Иван Ильич сидел довольный и счастливый на скамейке под большим, раскидистым, ещё не до конца распустившим свою листву деревом и жадно вдыхал этот запах сырой земли, свежей травы и смолистой листвы. Он снова и снова перечитывал письмо Анны Михайловны и целовал каждую строчку в нём.
Весь мир представлялся ему сейчас прекрасным садом, а народы – цветами, которые так непохожи друг на друга, но от этого сад ещё прекрасней. Ведь как красиво, когда на одной клумбе цветут тюльпаны и крокусы, мальвы и гвоздики, астры и хризантемы, гладиолусы и лилии, и никому не придет в голову беспощадно уничтожить все цветы, кроме одного какого-то вида, чтобы затем вытоптать и его.
«Как хорошо жить!» – думал Иван Ильич.
«Тоже мне, лирик, блин», – слабым голосом проворчал старый знакомый.
«Это ты, Анти-Иван?» – обрадовался ему Иван Ильич.
«А кто же ещё?! Ой, пло-охо мне! Что за гадость тебе кололи? Я как варёный», – стонала подбитая медикаментозным вмешательством Антиблагодать.
«Я попросил доктора, чтобы мне больше не делали уколов», – заверил его Иван Ильич.
«Вот это правильно, хотя и унизительно просить этого Шмульзона, – стали пробиваться нахальные нотки в голосе Анти-Ивана. – Ты требовать должен, а не просить!»
«Да помолчи ты! Смотри, какая красотища вокруг! Птицы как поют!»

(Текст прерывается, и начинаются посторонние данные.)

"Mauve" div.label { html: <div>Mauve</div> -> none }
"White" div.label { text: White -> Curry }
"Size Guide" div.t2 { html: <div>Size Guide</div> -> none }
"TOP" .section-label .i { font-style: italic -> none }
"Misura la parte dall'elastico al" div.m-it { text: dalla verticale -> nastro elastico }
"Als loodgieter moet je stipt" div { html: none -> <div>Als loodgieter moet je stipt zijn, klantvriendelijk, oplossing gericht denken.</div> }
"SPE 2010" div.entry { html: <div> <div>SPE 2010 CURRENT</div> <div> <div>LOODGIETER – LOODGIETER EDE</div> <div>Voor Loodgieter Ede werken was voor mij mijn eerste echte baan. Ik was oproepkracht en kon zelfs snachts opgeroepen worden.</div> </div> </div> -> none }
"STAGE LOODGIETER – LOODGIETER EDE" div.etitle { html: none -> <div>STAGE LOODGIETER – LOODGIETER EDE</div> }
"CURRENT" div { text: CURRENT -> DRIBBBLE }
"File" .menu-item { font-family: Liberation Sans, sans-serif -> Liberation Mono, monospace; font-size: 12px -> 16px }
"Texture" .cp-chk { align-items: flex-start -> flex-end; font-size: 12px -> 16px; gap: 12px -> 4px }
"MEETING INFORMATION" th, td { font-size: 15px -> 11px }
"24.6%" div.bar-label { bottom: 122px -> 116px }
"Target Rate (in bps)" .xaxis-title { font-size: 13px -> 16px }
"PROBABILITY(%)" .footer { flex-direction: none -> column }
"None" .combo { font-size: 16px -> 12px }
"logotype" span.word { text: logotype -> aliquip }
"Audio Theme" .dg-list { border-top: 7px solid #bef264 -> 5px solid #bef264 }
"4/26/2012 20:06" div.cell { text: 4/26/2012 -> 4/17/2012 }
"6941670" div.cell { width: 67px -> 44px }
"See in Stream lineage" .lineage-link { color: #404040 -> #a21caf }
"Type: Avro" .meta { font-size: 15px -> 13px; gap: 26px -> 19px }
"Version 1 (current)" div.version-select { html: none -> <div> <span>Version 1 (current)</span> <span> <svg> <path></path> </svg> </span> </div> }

«Ох ты, Осподя, птиц слушать начал! Я смотрю, тебя тут обработали по полной программе».
«Да никто меня не обрабатывал. Я столько интересного узнал, столько передумал!..»
«Знаю я, что ты тут передумал! Эх, Иван, тебе такую миссию доверили, а ты при первом испытании сдался: «Да я больше не бу-уду, честное пионе-ерское, простите меня». Тьфу! Русскую литературу надо читать, чужую культуру уважать, да? Завтра в твой дом придут черножопые с ножами, а ты на диванчике будешь сидеть, книжечки читать и скажешь им, что очень их уважаешь. Ой-ё!.. Кому доверили спасение нации?! Ныл, как баба – я чуть за тебя со стыда не умер. Позор, да и только!» – жёстко критиковал Анти-Иван. Голос его становился всё громче и увереннее.
«Да ты не понял ничего! Я поговорил с таким интересным человеком…»
«Да где уж мне уж понять уж! Тебе этого человека жиды специально подсадили, чтоб он тебе мозги пудрил, и сам он – махровый жид. А ты уши и развесил, как дурак!»
«Но он же всё правильно сказал, – заступился Иван Ильич за своего соседа по палате. – И, вообще, учёные открыли, что все люди – братья…»
«Да учёные-то твои кто? Одни жиды! Ты хоть одного русского учёного видел?»
«А Менделеев?»
«Да жид самый настоящий!»
«А как же Иван Павлов?»
«Да всё туда же!»
«Ну, а Ломоносов, в конце концов?!»
«Ну, всё! Пиши пропало! Ему доверили такую миссию…»
«Да иди ты со своей миссией… в жопу! – неожиданно для себя послал Анти-Ивана Иван Ильич. – Тебе там самое место, геморрой чёртов! Я из-за твоей миссии чуть всю жизнь свою не разрушил, жену обидел, коллег по работе оскорбил…»
«Тьфу, урод! – зло ругался Анти-Иван. – Это не моя миссия, а НАША! Мы с тобой должны объединиться, тогда мы таких дров наломаем!»
«Я и так уже таких дров наломал, что самому страшно».
«Чего ты там наломал-то? Жену он обидел, нытик, подумаешь – преступление! Да кругом полно тёлок – любая твоей будет, если меня станешь слушаться», – всё громче наседал Анти-Иван.
«Да не нужна мне любая! Что я, мальчик прыщавый, что ли, чтоб о тёлках мечтать? У меня уже внуки в школу пошли, а я какой им пример подам? И потом, что ты так грубо о женщинах отзываешься: какие они тебе тёлки?»